Your dataset should be organized as follows:
dataset
├── class_1
│ ├── obj_1
│ │ ├── x1_y1.png
│ │ ├── x2_y2.png
│ │ ├── ...
│ │ └── xN_yN.png
│ ├── obj_2
│ │ ├── x1_y1.png
│ │ ├── x2_y2.png
│ │ ├── ...
│ │ └── xN_yN.png
│ ├── ...
│ └── obj_N
│ ├── ...
|── class_N
│ ├── ...
where x1_y1.png
is the image of obj_1
at pose (x1, y1)
, and class_1
is the class name of obj_1
. The dataset can be synthetic or real. If you want to synthesize your own dataset, first prepare a set of images of the object for the same class with the same pose, then use the pose_synthesis module to synthesize the images of the object at different poses.
Our pipeline consists of three steps: pose estimation, pose synthesis and image synthesis.

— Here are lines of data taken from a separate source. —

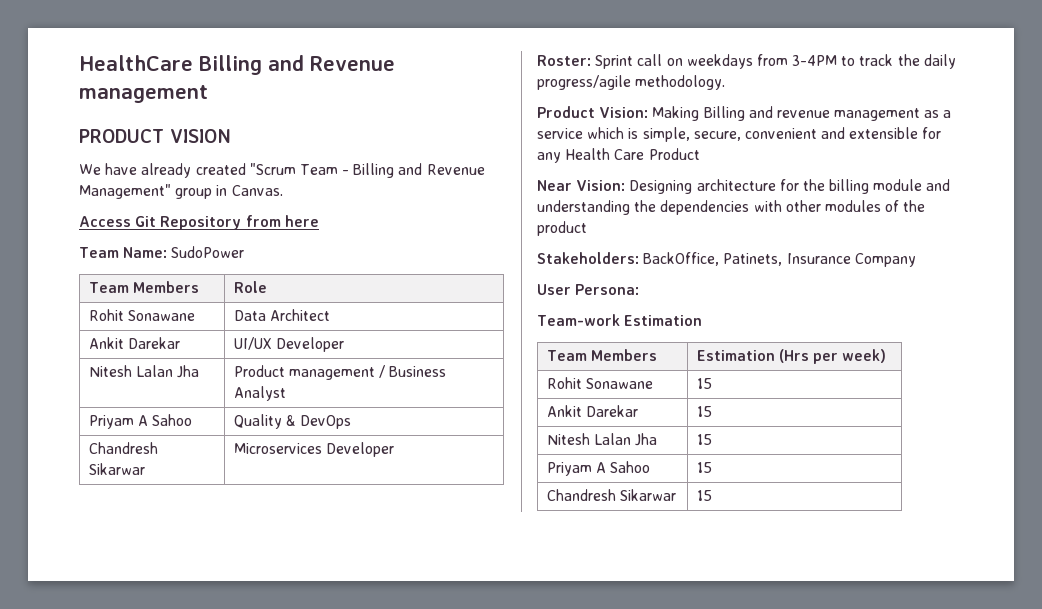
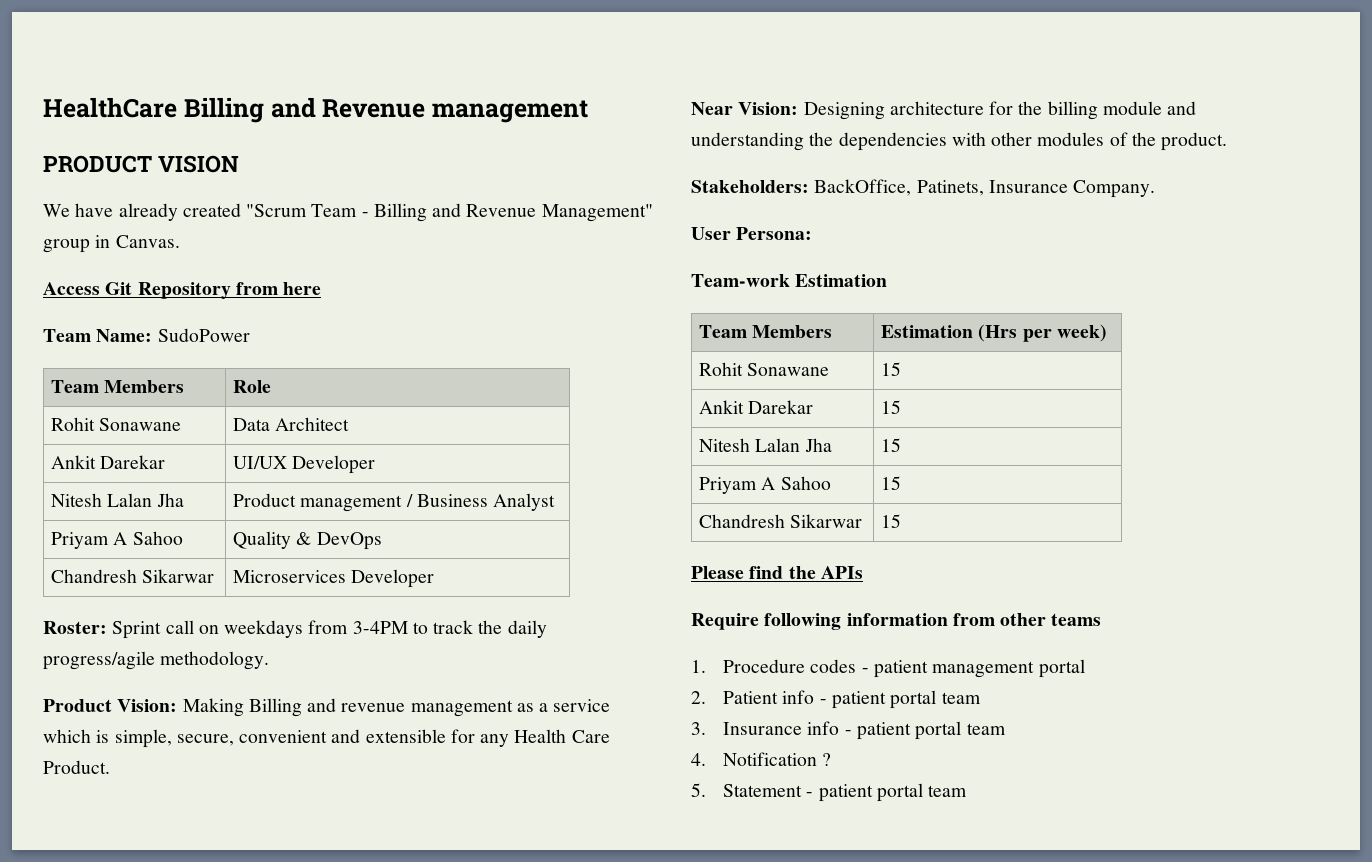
- Product Vision: Making Billing and revenue management as a service which is simple, secure, convenient and extensible for any Health Care Product
+ Product Vision: Making Billing and revenue management as a service which is simple, secure, convenient and extensible for any Health Care Product.
- Near Vision: Designing architecture for the billing module and understanding the dependencies with other modules of the product
+ Near Vision: Designing architecture for the billing module and understanding the dependencies with other modules of the product.
- Stakeholders: BackOffice, Patinets, Insurance Company
+ Stakeholders: BackOffice, Patinets, Insurance Company.
+ Please find the APIs
+ Require following information from other teams
+ 1. Procedure codes - patient management portal
+ 2. Patient info - patient portal team
+ 3. Insurance info - patient portal team
+ 4. Notification ?
+ 5. Statement - patient portal team

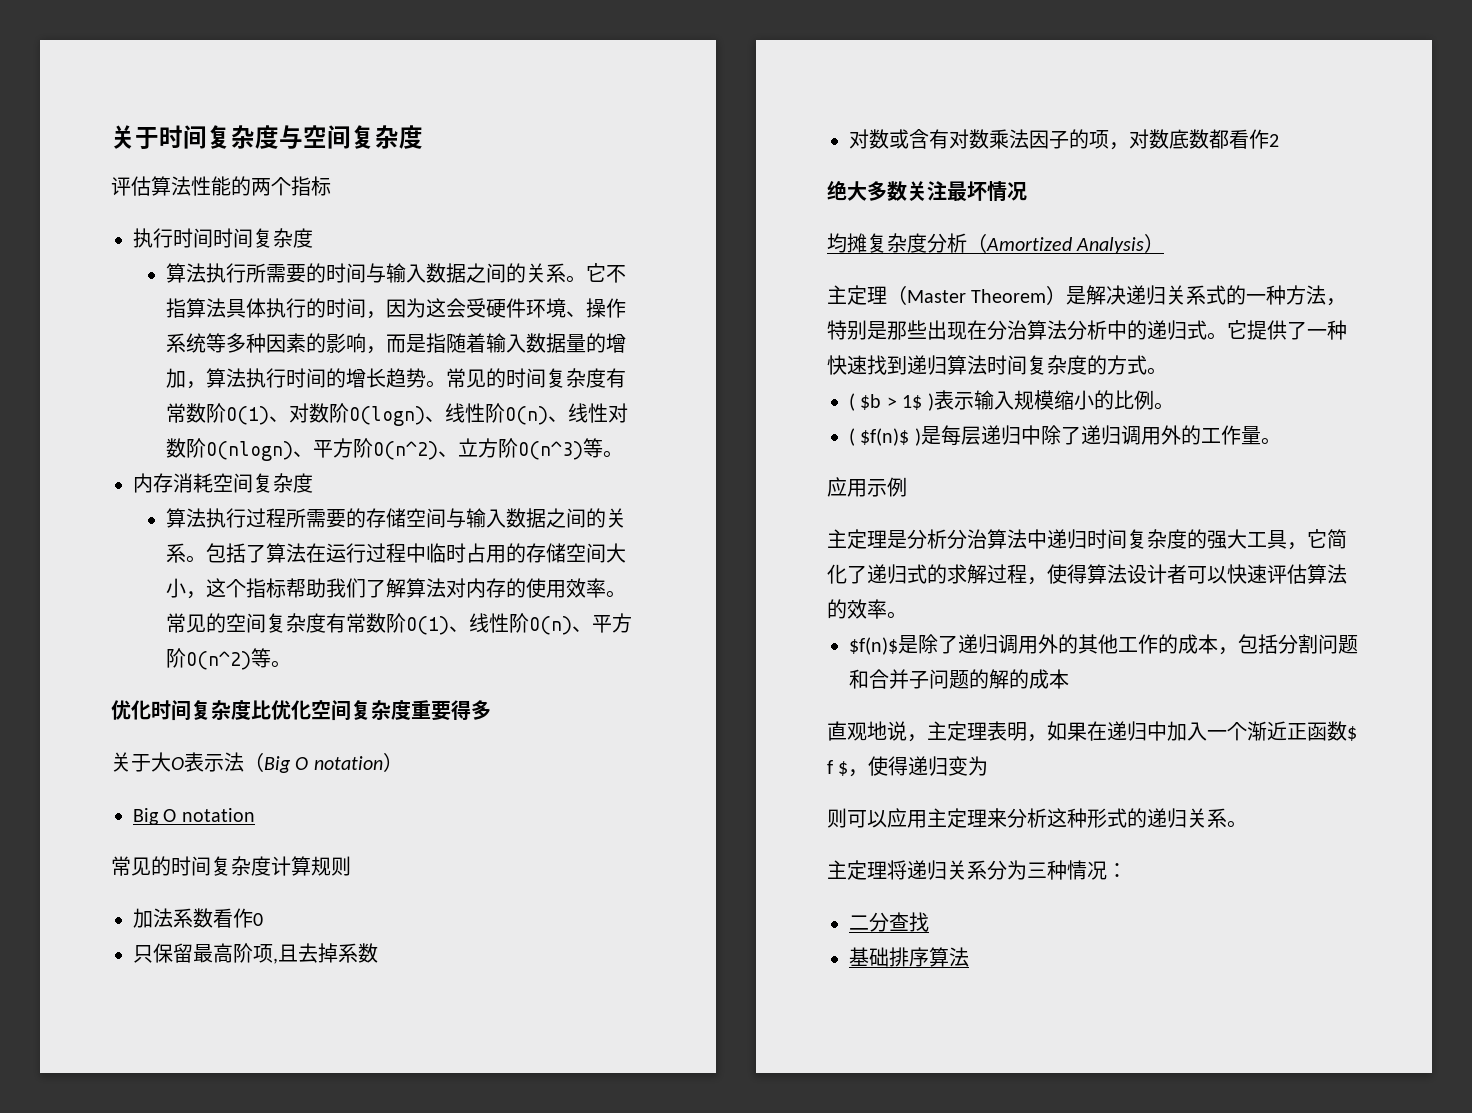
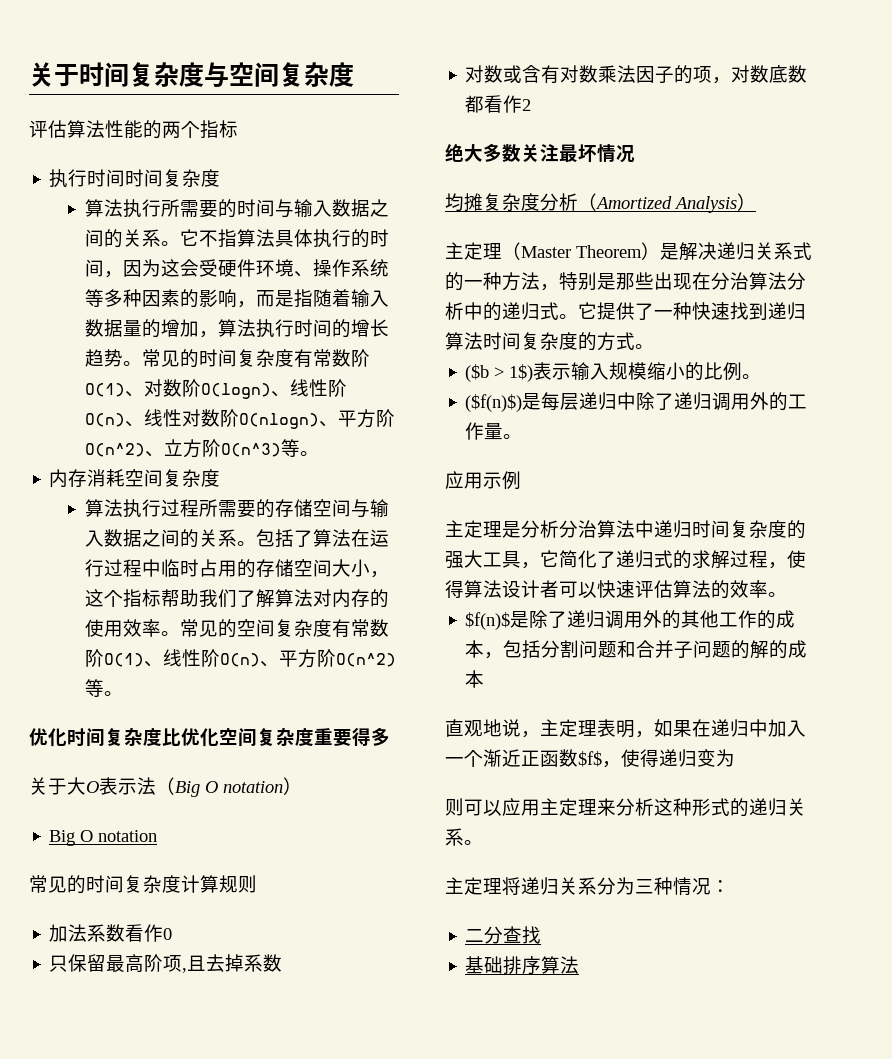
- ( $b > 1$ )表示输入规模缩小的比例。
+ ($b > 1$)表示输入规模缩小的比例。
- ( $f(n)$ )是每层递归中除了递归调用外的工作量。
+ ($f(n)$)是每层递归中除了递归调用外的工作量。
- 直观地说，主定理表明，如果在递归中加入一个渐近正函数$ f $，使得递归变为
+ 直观地说，主定理表明，如果在递归中加入一个渐近正函数$f$，使得递归变为

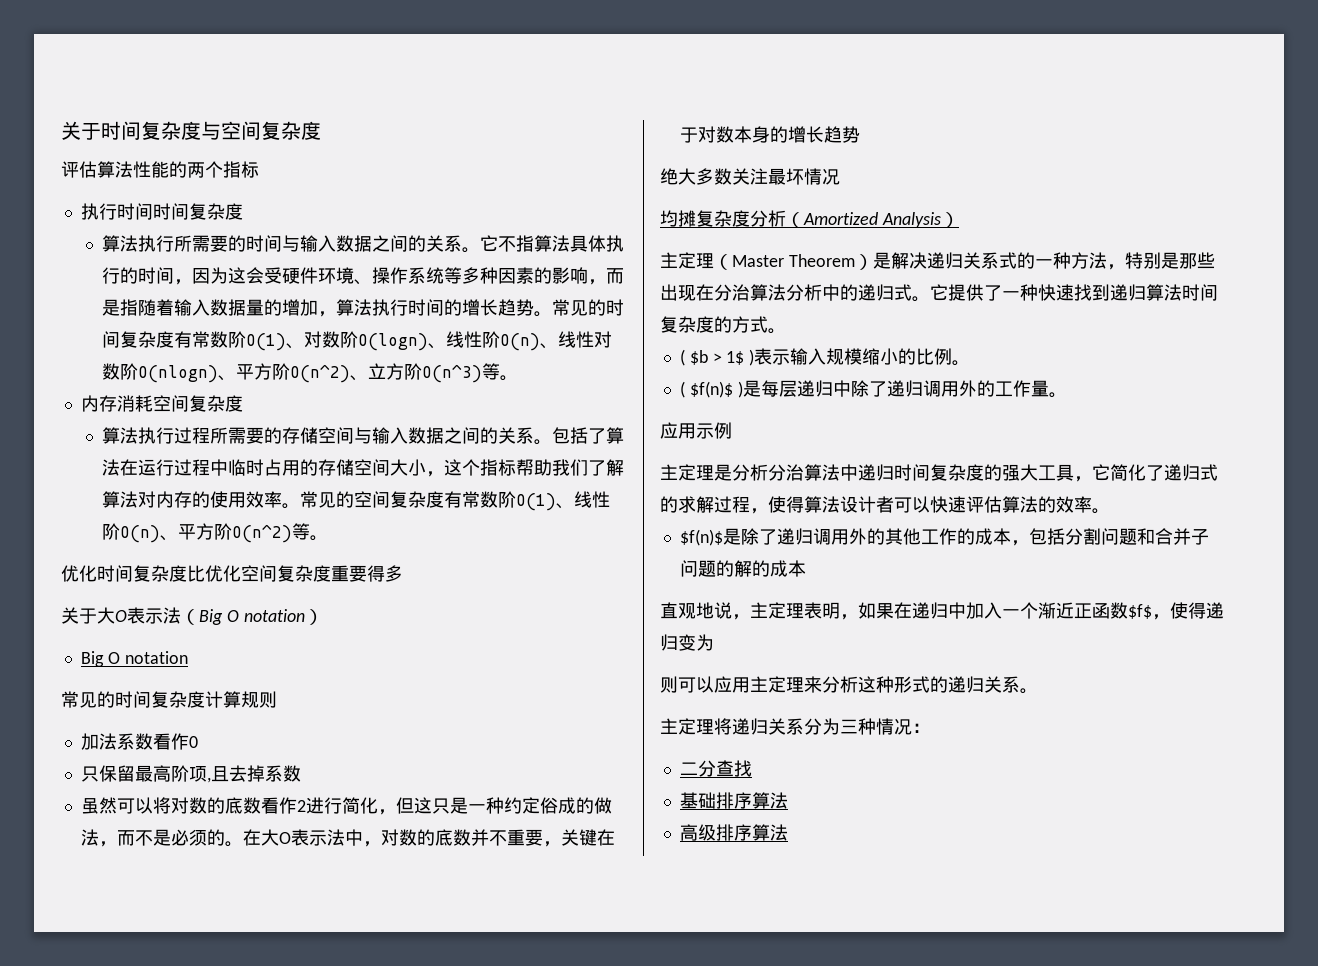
- 对数或含有对数乘法因子的项，对数底数都看作2
+ 虽然可以将对数的底数看作2进行简化，但这只是一种约定俗成的做法，而不是必须的。在大O表示法中，对数的底数并不重要，关键在于对数本身的增长趋势
- ($b > 1$)表示输入规模缩小的比例。
+ ( $b > 1$ )表示输入规模缩小的比例。
- ($f(n)$)是每层递归中除了递归调用外的工作量。
+ ( $f(n)$ )是每层递归中除了递归调用外的工作量。
+ 高级排序算法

To estimate the pose of a given image, you can use the following command:
python pose_estimation.py --image_path <path_to_image> --output_dir <path_to_output_dir> --model_path <path_to_model>
To synthesize an image of one object from a given pose, you can use the following command:
cd pose_synthesis
python pose_synthesis_batch.py --input_dir input_dir --output_dir output_dir --x x_value --y y_value
cd ..
for example:
cd pose_synthesis
python pose_synthesis_batch.py --input_dir input_dir --output_dir output_dir --x 0 --y 0
cd ..
To synthesis a set of images of one object from a given set of poses, you can use the following command:
cd pose_synthesis
python pose_synthesis_batch.py --input_dir input_dir --output_dir output_dir --x x_values --y y_values
cd ..
for example:
cd pose_synthesis
python pose_synthesis_batch.py --input_dir input_dir --output_dir output_dir --x 0,10 --y 0,-10
cd ..
To synthesize an image, you can use the following command:
python image_synthesis.py --path_src_img <path_to_src_img> --path_ref_img <path_to_ref_img> --text_prompt <text_prompt> --save_path <save_path> --mask_obj_name <mask_obj_name> --ref_obj_name <ref_obj_name>
If you need faster inference, you can set the dreambooth option to False or pre train it or change it to another lightweight personalization method like LoRA.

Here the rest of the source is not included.